June 9, 2011
By Rich Heffern
National Catholic Reporter
Holy Cross Br. David Andrews is a senior representative at Food and Water Watch, a consumer group based in Washington. He is former director of the National Catholic Rural Life Conference.
Human illness, environmental contamination, serious animal illnesses, a danger to our food system: these are some of the discovered effects of hydraulic fracking, a now growing method of releasing natural gas for energy production.
Fracking involves injecting millions of gallons of pressurized water, chemicals, and sand into the earth to loosen shale to release natural gas. Headaches, dizziness, endocrine disruption, cancer, memory loss, complaints about gastrointestinal problems have been among the illnesses resulting from contact with fracking’s contaminated water. Evidence has mounted that earthquakes in Arkansas have resulted from using this method of gas recovery. Polluted water has harmed animals as well as humans. Some fracking has caused exploding wells.
The long term effects of fracking has yet to be discovered. It is a technique now being utilized in 34 states. In 2005 the EPA caved in to political pressure and got out of regulating fracking and did not require that the chemicals used be identified creating a loophole in the law promoted by Halliburton. Fracking was exempt from the Clean Water Act. It only takes low concentrations of benzene and diesel fuel, two compounds found in fracking studies, to lead to severe health and environmental consequences. Illnesses traced to fracking have been documented in Ohio, Pennsylvania, Arkansas, Colorado, Wyoming and Alabama. The water from fracking is a particular danger to rural communities in that it flows in waste treatment plants at a scale far beyond their capacity, thus leaving rural water resources vulnerable to contamination.
Most religious groups recognize moral principles such as the dignity of the human person, the care for creation and an appreciation of the welfare of animals. On all these concerns, fracking comes up short. It harms communities and harms creation. We don’t know what the long term effects will be, but we know enough to challenge that it benefits anyone except the corporations that make huge profits off of the energy production and does little for the health of people, animals and of nature.
So religious groups such as the Sisters of Saint Francis of Philadelphia have advocated against this process. In early April, 2011, America, the national magazine of the Jesuits editorialized about very critically about it, parish leaders have held community meetings in their churches warning about it.
Denominations have organized the faith community to write letters to congress arguing that creation and communities are being put at risk by this practice.

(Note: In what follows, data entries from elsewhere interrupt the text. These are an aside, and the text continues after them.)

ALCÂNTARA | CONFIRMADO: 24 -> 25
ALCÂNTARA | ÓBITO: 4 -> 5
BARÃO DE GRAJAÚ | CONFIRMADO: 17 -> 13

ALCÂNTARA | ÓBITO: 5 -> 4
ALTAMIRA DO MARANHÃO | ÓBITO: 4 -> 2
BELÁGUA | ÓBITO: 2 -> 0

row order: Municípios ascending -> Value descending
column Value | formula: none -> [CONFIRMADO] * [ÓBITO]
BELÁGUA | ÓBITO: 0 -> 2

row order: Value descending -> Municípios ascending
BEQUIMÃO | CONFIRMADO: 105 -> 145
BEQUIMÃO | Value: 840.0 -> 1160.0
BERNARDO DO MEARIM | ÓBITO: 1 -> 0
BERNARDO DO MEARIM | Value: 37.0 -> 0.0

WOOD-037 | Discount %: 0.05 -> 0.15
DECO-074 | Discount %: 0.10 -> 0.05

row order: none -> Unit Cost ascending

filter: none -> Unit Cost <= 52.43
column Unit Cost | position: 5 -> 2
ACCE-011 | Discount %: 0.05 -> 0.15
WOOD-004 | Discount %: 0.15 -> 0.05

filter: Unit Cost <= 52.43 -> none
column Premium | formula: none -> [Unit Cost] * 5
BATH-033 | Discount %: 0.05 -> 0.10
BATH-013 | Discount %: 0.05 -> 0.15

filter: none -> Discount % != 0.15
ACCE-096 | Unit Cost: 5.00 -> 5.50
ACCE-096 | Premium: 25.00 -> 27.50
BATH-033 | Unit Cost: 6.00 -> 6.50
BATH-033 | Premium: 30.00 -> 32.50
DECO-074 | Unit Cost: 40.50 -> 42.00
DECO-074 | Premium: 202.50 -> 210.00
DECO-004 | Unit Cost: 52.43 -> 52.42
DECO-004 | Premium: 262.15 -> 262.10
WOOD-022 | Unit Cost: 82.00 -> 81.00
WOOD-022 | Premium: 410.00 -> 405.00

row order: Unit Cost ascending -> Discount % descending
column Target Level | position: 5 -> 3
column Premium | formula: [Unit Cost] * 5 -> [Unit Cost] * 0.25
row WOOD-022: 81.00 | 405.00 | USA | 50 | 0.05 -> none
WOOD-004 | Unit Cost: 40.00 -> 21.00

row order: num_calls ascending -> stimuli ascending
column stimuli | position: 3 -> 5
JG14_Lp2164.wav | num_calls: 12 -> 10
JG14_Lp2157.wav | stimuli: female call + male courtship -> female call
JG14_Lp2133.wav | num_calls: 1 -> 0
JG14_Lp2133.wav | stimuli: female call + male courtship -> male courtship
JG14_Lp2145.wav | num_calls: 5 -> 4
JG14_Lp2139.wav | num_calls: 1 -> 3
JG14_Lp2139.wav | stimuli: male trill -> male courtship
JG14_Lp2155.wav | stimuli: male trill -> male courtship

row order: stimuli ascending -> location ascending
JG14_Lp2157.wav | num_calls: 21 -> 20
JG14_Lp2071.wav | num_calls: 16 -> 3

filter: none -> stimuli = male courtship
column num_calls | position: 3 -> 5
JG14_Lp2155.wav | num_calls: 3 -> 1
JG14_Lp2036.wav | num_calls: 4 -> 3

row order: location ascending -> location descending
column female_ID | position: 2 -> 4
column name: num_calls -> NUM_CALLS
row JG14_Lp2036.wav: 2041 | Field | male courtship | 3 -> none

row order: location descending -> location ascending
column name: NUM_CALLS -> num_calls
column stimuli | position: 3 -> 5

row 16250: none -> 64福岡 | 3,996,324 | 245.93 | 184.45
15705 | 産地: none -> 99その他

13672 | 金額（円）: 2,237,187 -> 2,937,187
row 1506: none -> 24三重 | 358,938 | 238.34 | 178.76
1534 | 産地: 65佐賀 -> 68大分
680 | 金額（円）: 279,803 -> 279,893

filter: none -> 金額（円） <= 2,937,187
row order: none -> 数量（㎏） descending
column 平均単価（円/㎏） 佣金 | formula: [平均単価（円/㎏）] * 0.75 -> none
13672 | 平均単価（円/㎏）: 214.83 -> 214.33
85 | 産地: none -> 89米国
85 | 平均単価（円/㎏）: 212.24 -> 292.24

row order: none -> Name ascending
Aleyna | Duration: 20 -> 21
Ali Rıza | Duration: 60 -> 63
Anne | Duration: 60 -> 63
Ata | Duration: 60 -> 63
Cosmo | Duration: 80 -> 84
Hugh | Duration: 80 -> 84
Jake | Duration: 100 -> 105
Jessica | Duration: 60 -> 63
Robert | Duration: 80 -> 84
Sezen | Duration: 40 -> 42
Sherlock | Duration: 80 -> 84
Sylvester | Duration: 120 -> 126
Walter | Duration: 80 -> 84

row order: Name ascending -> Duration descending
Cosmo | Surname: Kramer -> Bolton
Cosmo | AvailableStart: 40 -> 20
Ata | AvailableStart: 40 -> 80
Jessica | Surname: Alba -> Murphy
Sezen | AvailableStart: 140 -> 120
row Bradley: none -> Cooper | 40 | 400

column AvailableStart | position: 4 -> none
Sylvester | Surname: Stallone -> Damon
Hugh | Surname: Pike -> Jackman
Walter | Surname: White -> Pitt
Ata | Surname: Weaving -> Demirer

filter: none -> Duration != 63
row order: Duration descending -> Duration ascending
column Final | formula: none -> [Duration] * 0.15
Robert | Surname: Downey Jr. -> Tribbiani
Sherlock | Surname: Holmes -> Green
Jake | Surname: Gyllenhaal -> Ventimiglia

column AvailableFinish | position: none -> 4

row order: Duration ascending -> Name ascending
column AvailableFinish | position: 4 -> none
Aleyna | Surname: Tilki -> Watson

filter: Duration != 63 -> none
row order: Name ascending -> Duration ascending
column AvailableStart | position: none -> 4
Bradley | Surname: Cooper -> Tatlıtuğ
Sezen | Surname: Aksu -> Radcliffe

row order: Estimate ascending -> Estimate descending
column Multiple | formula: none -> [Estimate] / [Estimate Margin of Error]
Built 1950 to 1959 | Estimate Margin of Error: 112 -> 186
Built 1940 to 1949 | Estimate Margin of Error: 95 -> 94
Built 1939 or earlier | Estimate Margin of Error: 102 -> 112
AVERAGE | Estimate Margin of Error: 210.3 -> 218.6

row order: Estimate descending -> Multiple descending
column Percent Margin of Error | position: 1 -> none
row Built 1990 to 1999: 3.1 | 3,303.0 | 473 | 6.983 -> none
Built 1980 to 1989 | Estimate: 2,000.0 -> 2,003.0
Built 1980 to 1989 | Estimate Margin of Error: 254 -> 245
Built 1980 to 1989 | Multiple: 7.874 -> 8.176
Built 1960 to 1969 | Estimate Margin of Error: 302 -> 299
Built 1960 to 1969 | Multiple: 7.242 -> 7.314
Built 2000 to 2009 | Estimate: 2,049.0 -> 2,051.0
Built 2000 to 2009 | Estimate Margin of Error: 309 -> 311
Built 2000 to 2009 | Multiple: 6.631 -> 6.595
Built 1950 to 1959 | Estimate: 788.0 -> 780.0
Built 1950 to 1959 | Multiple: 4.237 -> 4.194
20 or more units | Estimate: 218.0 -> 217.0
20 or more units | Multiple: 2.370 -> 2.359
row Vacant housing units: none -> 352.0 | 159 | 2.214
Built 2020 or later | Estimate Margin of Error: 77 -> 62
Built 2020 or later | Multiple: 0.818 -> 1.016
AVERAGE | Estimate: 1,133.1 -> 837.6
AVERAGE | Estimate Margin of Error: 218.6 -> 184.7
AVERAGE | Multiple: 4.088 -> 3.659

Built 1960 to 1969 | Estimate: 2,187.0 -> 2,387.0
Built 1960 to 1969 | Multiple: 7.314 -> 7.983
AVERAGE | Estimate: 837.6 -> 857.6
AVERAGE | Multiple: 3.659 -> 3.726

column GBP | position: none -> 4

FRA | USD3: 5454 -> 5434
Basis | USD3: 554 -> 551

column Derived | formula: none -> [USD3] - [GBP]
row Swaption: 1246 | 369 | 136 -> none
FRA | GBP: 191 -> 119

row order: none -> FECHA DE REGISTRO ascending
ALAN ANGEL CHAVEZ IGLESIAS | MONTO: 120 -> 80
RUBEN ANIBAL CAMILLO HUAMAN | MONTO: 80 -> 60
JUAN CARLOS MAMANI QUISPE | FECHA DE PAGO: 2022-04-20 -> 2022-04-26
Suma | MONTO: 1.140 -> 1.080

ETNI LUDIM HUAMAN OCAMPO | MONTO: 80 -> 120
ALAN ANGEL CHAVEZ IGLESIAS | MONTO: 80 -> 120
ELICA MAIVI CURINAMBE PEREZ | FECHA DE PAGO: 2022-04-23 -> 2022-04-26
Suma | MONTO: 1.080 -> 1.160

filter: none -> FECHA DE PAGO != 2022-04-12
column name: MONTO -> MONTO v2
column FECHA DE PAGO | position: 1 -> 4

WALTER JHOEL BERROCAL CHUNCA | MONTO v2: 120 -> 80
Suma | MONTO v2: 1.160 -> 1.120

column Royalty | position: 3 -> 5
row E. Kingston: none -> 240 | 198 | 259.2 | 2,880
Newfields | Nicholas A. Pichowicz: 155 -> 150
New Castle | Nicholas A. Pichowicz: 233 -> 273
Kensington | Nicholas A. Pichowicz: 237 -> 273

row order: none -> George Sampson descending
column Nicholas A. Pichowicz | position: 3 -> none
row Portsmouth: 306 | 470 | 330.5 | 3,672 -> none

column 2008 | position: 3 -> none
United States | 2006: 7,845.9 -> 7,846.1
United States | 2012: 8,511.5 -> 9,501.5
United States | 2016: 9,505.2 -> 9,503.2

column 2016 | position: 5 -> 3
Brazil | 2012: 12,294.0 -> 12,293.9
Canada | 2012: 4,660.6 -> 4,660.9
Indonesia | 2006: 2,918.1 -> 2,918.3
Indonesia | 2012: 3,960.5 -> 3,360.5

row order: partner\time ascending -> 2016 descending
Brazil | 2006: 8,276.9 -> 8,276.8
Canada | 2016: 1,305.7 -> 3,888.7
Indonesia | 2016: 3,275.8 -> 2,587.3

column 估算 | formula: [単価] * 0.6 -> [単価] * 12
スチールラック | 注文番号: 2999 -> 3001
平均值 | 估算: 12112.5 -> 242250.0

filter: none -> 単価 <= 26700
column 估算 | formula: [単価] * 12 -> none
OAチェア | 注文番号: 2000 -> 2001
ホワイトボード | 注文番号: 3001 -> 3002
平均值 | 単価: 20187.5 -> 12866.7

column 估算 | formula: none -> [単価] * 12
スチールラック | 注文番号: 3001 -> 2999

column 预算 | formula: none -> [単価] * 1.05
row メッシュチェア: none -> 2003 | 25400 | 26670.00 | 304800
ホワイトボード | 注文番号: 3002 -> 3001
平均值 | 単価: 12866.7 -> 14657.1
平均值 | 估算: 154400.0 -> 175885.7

In a letter of a year ago (May 24, 2010) the Episcopal Church, the Evangelical Lutheran Church in America, The National Council of Churches, USA, the Union for Reform Judaism, the United Church of Christ, The United Methodist Church and others assert that the process poses a “threat to drinking water resource and is of concern to a growing number of communities.”
One region where fracking is on the increase is the Marcellus Shale gas field which spreads through New York, Pennsylvania, Ohio and West Virginia. These areas are among those areas now being recognized for their fertile and growing regional food systems. As the local food systems grow so too does the threat from fracking.
Farmers are reporting that their livelihoods and landscapes are being destroyed and are under serious threat. The Pennsylvania Department of Agriculture quarantined 28 cattle that had come into wastewater from a fracking well that showed concentrations of chlorine, barium, magnesium, potassium, and radioactive strontium. Homeowners near fracked well sites complain about a host of frightening consequences from poisoned wells to sickened pets to debilitating illnesses.
The director of the Food Animal Residue Avoidance Databank, a group of animal science professors that tracks incidents of chemical contamination in livestock has reported that there are many requests from veterinarians dealing with exposure to contaminants, including the byproducts of fracking.
At least 596 chemicals are used in fracking, but the companies re not required by law to divulge the ingredients which are considered trade secrets. In Louisiana, 16 cows that drank fluid from a fracked well began bellowing, foaming and bleeding at the mouth, then dropped dead. The dangers are real and very dangerous.
Fracking is a method of extracting gas which has incredible dangers for which the moral remedy is that it be banned in the name of human dignity, environmental protection, and animal welfare.